··· Dataset ···

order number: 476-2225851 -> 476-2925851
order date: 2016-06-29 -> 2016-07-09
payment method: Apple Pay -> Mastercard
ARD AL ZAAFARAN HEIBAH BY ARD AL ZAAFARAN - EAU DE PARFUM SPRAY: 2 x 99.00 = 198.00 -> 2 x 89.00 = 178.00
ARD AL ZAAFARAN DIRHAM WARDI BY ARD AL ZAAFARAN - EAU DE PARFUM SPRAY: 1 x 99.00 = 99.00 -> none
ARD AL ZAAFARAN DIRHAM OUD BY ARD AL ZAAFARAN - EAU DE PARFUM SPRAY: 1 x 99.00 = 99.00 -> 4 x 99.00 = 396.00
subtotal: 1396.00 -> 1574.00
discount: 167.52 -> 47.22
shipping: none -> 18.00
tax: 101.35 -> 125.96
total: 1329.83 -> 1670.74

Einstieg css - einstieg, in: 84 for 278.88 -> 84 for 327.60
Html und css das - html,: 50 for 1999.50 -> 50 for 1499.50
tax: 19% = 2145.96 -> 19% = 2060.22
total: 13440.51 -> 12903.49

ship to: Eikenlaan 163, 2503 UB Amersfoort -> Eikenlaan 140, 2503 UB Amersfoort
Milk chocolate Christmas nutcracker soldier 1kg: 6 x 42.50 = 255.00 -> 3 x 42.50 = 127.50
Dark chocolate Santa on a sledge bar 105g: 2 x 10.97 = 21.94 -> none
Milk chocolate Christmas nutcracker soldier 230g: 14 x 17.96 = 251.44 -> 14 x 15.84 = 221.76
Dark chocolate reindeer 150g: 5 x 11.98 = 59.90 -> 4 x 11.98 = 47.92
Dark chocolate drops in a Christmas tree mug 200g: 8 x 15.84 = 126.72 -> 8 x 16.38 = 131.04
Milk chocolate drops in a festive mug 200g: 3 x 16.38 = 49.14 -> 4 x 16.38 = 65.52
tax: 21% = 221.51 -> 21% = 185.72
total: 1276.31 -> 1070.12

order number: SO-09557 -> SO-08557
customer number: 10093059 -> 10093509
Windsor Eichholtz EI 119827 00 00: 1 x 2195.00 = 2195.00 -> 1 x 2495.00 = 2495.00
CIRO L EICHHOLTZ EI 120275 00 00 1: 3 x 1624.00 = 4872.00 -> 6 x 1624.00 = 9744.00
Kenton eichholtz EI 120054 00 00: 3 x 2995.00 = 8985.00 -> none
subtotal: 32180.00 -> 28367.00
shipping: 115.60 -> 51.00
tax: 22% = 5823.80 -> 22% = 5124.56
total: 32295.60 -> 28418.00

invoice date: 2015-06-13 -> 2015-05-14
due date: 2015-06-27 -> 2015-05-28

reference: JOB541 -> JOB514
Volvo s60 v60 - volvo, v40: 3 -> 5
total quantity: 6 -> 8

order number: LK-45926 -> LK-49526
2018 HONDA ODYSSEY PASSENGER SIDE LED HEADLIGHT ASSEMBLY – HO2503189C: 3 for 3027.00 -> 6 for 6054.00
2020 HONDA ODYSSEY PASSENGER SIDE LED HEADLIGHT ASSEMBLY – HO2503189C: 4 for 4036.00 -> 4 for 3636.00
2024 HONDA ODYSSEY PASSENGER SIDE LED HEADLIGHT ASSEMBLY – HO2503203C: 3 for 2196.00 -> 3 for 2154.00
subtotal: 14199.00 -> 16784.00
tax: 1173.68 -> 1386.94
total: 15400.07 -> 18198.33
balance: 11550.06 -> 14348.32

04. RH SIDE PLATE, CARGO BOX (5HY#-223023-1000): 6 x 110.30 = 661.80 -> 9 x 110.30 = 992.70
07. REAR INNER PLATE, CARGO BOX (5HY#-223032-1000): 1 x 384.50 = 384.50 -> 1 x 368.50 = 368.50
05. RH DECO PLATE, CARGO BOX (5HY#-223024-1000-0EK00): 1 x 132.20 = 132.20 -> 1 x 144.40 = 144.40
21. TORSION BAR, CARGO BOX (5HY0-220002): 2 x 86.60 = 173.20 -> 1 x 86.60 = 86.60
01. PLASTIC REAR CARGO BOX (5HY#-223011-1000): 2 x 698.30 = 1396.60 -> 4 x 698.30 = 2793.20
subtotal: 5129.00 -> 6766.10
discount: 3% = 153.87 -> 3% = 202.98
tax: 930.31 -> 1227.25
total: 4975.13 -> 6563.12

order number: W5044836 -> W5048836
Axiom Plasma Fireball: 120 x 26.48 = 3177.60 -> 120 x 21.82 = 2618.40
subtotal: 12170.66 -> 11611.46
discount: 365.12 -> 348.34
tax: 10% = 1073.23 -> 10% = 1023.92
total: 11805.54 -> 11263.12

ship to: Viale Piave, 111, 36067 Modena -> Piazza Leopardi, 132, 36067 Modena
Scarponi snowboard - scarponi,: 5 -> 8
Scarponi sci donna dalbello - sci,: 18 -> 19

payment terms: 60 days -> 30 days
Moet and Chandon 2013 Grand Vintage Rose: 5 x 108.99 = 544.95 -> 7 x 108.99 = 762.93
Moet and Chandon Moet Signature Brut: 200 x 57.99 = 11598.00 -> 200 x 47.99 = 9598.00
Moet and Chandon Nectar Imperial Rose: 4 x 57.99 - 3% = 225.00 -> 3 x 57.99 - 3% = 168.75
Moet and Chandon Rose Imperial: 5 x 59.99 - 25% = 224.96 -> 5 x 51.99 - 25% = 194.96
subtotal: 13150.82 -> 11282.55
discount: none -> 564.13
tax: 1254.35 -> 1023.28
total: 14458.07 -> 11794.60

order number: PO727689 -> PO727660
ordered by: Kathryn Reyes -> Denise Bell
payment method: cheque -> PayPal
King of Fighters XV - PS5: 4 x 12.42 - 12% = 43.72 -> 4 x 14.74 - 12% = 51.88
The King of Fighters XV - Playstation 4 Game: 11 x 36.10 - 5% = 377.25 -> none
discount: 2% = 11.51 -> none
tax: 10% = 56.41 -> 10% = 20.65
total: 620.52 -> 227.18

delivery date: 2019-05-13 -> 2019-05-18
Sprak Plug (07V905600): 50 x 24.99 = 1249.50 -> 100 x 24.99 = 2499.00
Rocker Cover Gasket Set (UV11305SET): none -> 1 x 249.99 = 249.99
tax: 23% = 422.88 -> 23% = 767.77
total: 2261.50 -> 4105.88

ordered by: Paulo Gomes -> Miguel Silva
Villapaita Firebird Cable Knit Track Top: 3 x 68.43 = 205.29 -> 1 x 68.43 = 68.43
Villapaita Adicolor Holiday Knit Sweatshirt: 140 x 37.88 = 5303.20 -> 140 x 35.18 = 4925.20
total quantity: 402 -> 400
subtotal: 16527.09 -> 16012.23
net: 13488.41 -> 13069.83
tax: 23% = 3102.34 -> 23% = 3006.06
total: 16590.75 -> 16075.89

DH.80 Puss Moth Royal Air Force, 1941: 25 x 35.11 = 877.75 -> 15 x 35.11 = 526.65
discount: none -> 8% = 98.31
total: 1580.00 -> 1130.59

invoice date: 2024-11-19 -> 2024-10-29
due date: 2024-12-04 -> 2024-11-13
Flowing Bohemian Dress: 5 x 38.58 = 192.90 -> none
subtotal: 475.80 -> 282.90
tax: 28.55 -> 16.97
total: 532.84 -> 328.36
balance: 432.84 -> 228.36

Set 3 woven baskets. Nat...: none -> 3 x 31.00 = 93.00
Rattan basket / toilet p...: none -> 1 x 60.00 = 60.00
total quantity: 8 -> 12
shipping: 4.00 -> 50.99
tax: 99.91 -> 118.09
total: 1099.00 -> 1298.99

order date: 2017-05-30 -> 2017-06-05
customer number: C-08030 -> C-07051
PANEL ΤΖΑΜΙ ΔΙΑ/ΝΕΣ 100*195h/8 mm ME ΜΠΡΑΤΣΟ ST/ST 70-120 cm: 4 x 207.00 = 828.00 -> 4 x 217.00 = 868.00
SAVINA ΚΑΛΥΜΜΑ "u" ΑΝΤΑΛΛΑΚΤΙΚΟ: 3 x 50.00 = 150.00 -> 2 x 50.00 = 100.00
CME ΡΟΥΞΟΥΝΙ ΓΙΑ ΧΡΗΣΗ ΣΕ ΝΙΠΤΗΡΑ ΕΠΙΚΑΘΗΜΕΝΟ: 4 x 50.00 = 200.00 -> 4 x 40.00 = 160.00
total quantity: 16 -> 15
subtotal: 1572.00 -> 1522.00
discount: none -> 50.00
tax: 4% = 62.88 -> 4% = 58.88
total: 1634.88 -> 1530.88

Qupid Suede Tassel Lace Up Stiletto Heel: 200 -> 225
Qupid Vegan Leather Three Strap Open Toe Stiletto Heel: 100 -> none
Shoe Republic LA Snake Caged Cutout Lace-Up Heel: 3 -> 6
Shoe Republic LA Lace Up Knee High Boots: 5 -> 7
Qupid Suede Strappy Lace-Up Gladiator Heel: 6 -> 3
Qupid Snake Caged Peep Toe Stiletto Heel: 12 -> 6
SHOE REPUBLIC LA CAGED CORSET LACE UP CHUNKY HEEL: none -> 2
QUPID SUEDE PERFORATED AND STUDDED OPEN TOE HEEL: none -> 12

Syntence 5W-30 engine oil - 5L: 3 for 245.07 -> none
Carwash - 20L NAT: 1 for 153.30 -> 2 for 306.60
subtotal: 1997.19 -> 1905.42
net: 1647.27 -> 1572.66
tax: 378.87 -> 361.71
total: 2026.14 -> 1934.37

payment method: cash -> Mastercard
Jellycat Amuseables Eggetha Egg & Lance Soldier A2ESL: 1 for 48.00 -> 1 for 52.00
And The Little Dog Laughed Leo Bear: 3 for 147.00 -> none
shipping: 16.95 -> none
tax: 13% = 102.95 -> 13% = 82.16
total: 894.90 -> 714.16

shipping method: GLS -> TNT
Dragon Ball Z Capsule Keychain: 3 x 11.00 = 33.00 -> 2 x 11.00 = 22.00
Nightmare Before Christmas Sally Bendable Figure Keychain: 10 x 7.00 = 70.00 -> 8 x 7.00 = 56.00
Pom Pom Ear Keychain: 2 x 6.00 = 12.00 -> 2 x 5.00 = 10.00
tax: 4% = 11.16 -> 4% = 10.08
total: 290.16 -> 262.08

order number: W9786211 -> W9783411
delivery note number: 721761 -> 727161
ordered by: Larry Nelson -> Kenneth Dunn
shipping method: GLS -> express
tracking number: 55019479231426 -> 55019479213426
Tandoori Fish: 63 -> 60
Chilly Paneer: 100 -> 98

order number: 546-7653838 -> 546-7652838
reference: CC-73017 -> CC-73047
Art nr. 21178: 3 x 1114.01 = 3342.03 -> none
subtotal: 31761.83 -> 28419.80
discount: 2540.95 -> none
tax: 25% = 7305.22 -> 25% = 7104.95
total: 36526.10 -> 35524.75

···

### Exercise directions:
Reproduce the lines above, beginning at the line with "ship to: Eikenlaan" and stopping after the line with "total: 1276.31 -> 1070.12", exactly as they are.

### Response:
ship to: Eikenlaan 163, 2503 UB Amersfoort -> Eikenlaan 140, 2503 UB Amersfoort
Milk chocolate Christmas nutcracker soldier 1kg: 6 x 42.50 = 255.00 -> 3 x 42.50 = 127.50
Dark chocolate Santa on a sledge bar 105g: 2 x 10.97 = 21.94 -> none
Milk chocolate Christmas nutcracker soldier 230g: 14 x 17.96 = 251.44 -> 14 x 15.84 = 221.76
Dark chocolate reindeer 150g: 5 x 11.98 = 59.90 -> 4 x 11.98 = 47.92
Dark chocolate drops in a Christmas tree mug 200g: 8 x 15.84 = 126.72 -> 8 x 16.38 = 131.04
Milk chocolate drops in a festive mug 200g: 3 x 16.38 = 49.14 -> 4 x 16.38 = 65.52
tax: 21% = 221.51 -> 21% = 185.72
total: 1276.31 -> 1070.12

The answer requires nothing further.